Page MenuHomeSoftware Heritage

extrinsic-metadata-specification.rst
No OneTemporary

extrinsic-metadata-specification.rst

.. _extrinsic-metadata-specification:
Extrinsic metadata specification
================================
:term:`Extrinsic metadata` is information about software that is not part
of the source code itself but still closely related to the software.
Typical sources for extrinsic metadata are: the hosting place of a
repository, which can offer metadata via its web view or API; external
registries like collaborative curation initiatives; and out-of-band
information available at source code archival time.
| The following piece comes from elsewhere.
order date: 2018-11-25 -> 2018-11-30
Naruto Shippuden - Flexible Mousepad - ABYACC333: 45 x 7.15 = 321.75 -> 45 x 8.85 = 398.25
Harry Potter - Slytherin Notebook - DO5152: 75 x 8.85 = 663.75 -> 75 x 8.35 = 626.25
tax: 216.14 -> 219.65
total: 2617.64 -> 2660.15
Since they are not part of the source code, a dedicated mechanism to fetch
and store them is needed.
This specification assumes the reader is familiar with Software Heritage's
:ref:`architecture` and :ref:`data-model`.
Metadata sources
----------------
Authorities
^^^^^^^^^^^
Metadata authorities are entities that provide metadata about an
:term:`origin`. Metadata authorities include: code hosting places,
:term:`deposit` submitters, and registries (eg. Wikidata).
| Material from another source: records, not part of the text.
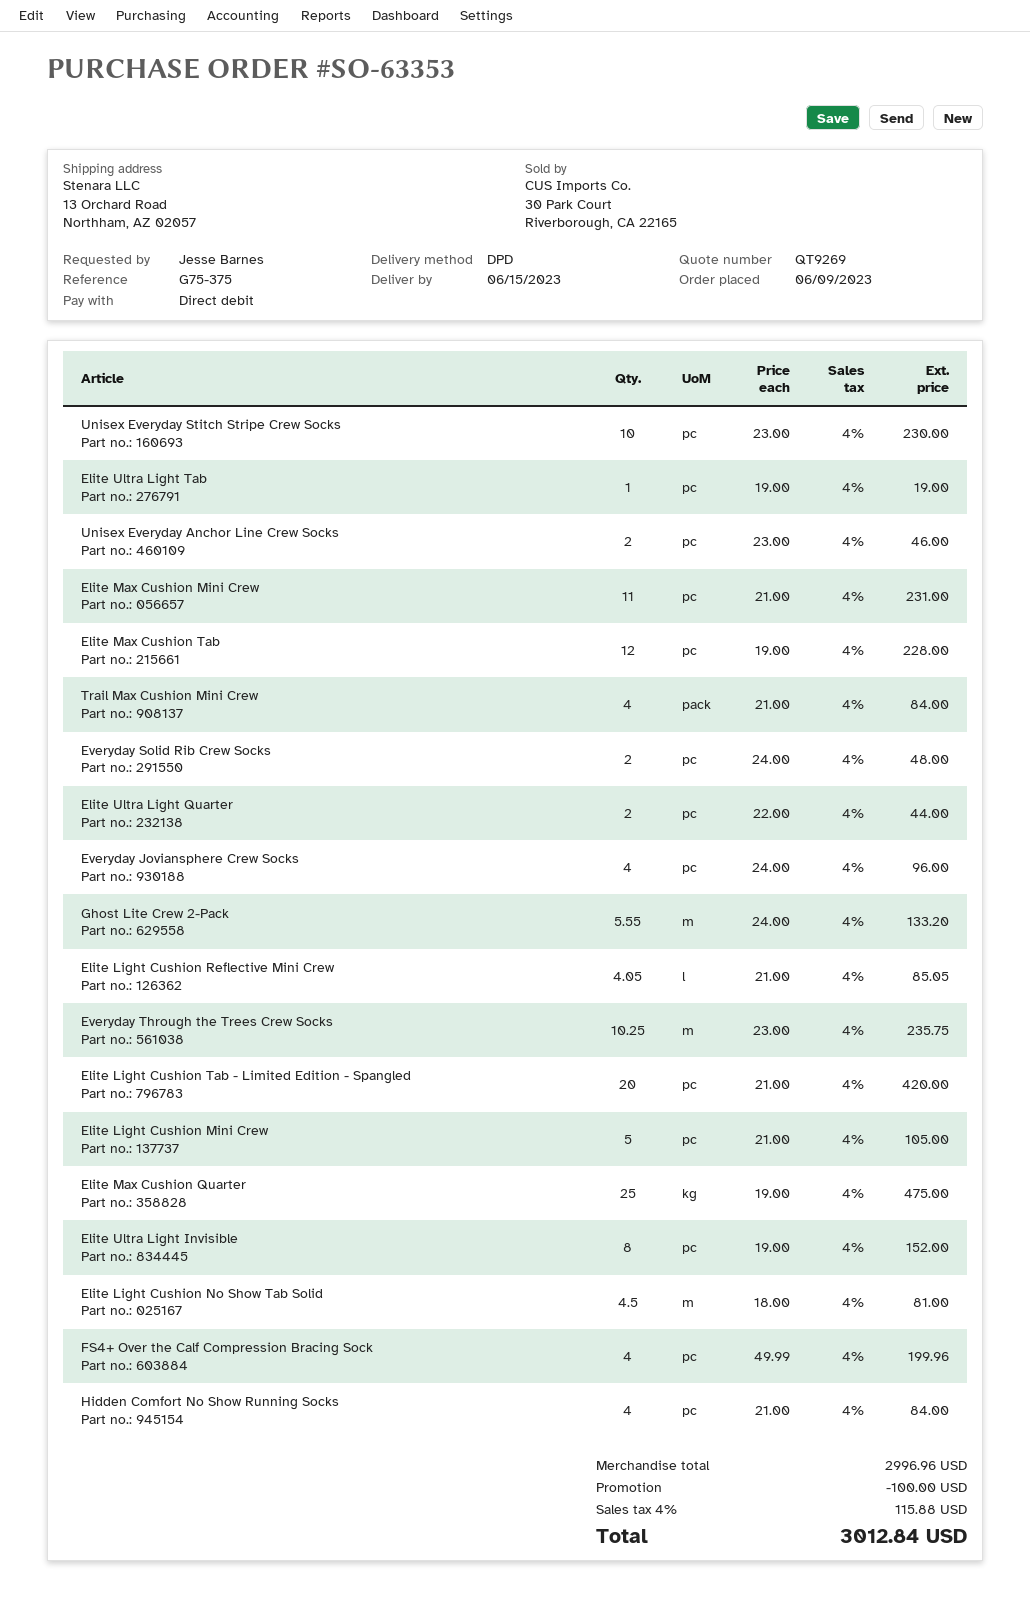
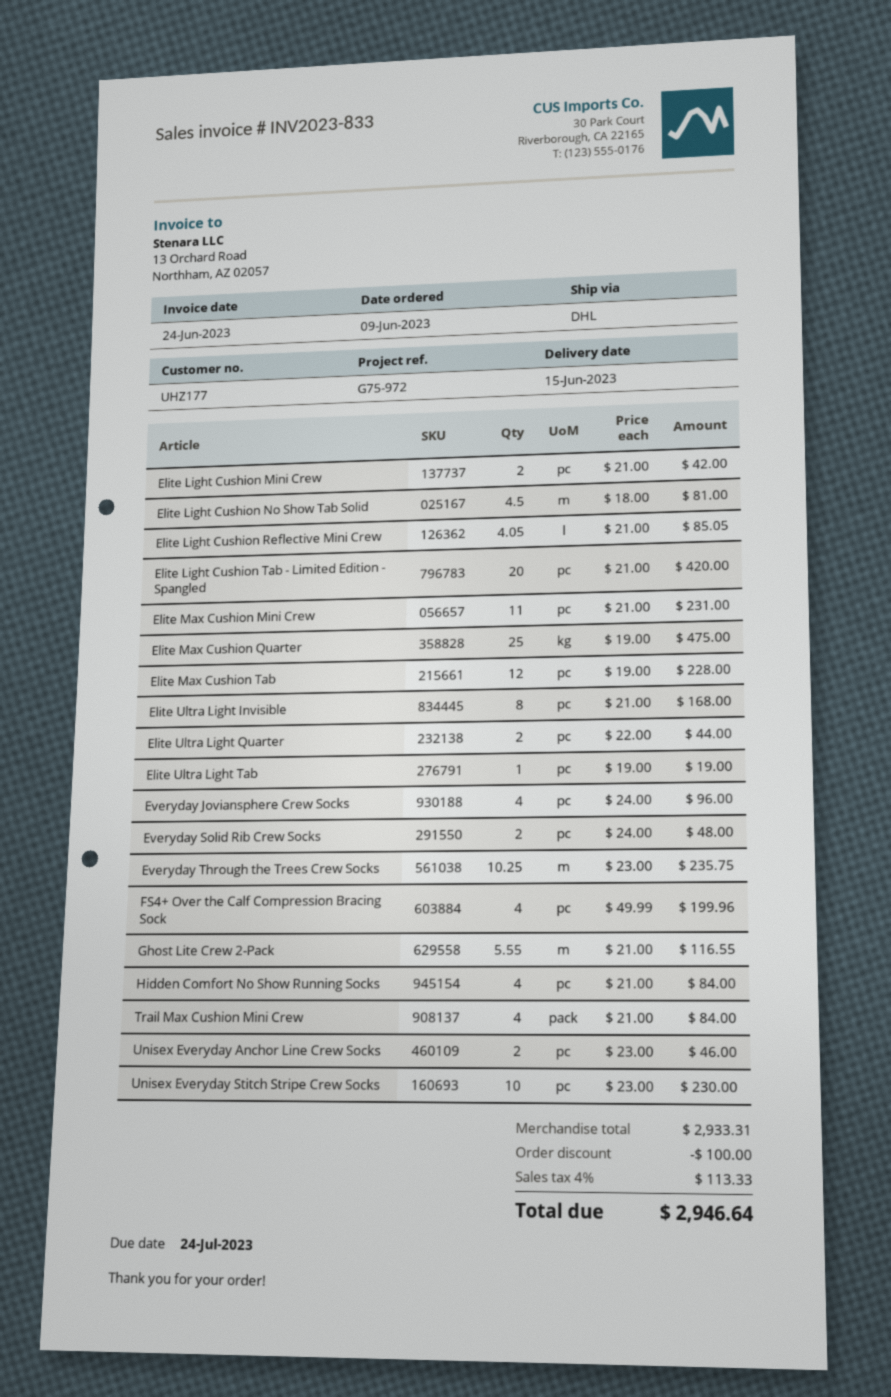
reference: G75-375 -> G75-972
shipping method: DPD -> DHL
Ghost Lite Crew 2-Pack: 5.55 x 24.00 = 133.20 -> 5.55 x 21.00 = 116.55
Elite Light Cushion Mini Crew: 5 x 21.00 = 105.00 -> 2 x 21.00 = 42.00
Elite Ultra Light Invisible: 8 x 19.00 = 152.00 -> 8 x 21.00 = 168.00
subtotal: 2996.96 -> 2933.31
tax: 4% = 115.88 -> 4% = 113.33
total: 3012.84 -> 2946.64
An authority is uniquely defined by these properties:
* its type, representing the kind of authority, which is one of these values:
* `deposit`, for metadata pushed to Software Heritage at the same time
as a software artifact
* `forge`, for metadata pulled from the same source as the one hosting
the software artifacts (which includes package managers)
* `registry`, for metadata pulled from a third-party
* its URL, which unambiguously identifies an instance of the authority type.
Examples:
=============== =================================
type url
=============== =================================
deposit https://hal.archives-ouvertes.fr/
deposit https://hal.inria.fr/
deposit https://software.intel.com/
forge https://gitlab.com/
forge https://gitlab.inria.fr/
forge https://0xacab.org/
forge https://github.com/
registry https://www.wikidata.org/
registry https://swmath.org/
registry https://ascl.net/
=============== =================================
Metadata fetchers
^^^^^^^^^^^^^^^^^
Metadata fetchers are software components used to fetch metadata from
a metadata authority, and ingest them into the Software Heritage archive.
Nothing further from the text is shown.